A brief backwards glance. In Bang the Drum Wiggen, on his way to Pearson's hospital room in Rochester, Minnesota, meets up with an attractive airline employee who plainly signals her availability. Tempted, he nevertheless gives her the slip, and then congratulates himself on not "chasing after every pair of big white teeth" whose path crosses his. There are other incidents more or less like this in the Wiggen chronicle. He is interested, observant, "keeps an eye peeled," but, in the end, never asserts himself in the modest way necessary. His woman is his wife, Holly. When in a phone conversation he mentions to her the seamstitch, she replies:
"Maybe she will do your income tax for you, and nurse your baby through her cold, and write your letters to your fans, and keep on top of insurance matters, and polish up the grammar in your books, and live alone all summer."
Wiggen asks what else is new. "Well," she said, "today I been repairing the furnace."
The novel thus places bleared scenes of matrimonial realism opposite the hot imaginings of Piney Woods and suggests that the wise man be happy with the former while abjuring the latter.
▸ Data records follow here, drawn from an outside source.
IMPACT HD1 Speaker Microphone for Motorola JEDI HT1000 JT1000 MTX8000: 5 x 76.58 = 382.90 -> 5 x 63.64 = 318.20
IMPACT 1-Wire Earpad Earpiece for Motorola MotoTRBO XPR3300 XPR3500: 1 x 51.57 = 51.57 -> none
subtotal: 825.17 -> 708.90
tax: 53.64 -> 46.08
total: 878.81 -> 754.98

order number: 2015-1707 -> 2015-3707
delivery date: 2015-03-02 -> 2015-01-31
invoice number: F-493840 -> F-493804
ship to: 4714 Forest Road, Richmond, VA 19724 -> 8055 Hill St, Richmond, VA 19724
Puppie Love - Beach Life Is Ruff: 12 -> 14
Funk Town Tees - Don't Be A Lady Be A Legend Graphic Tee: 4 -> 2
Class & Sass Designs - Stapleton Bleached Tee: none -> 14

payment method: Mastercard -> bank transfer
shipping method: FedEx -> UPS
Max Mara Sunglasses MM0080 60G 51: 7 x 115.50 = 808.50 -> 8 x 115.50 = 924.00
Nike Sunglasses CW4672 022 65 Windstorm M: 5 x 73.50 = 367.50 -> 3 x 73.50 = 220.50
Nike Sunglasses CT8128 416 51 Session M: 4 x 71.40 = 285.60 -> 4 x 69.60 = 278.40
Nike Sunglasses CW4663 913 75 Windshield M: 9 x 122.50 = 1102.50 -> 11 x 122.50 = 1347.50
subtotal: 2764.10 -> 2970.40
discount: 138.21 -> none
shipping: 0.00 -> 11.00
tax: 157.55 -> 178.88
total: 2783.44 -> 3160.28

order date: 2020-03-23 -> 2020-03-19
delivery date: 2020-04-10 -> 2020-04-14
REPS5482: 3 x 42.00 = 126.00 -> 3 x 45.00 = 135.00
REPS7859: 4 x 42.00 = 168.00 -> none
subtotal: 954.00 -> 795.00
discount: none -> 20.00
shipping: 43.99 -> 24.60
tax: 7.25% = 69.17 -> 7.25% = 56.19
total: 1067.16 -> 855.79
Actually, more than "suggests": a moment before Woods bursts through a door with the seamstitch, one of the Mammoths, Red Traphagen, who is often in these novels the voice of wisdom, says, "Finally what Piney will find out is there is no place on earth like earth, and he will find a woman less than perfect, and if he loves her all he can, and she loves him, and their children, too, that will be the nearest he can expect to the moon."
Traphagen had to state the theme, as you wouldn't want to hear it from a 25-year-old who had won two World Series and twice been named Most Valuable Player.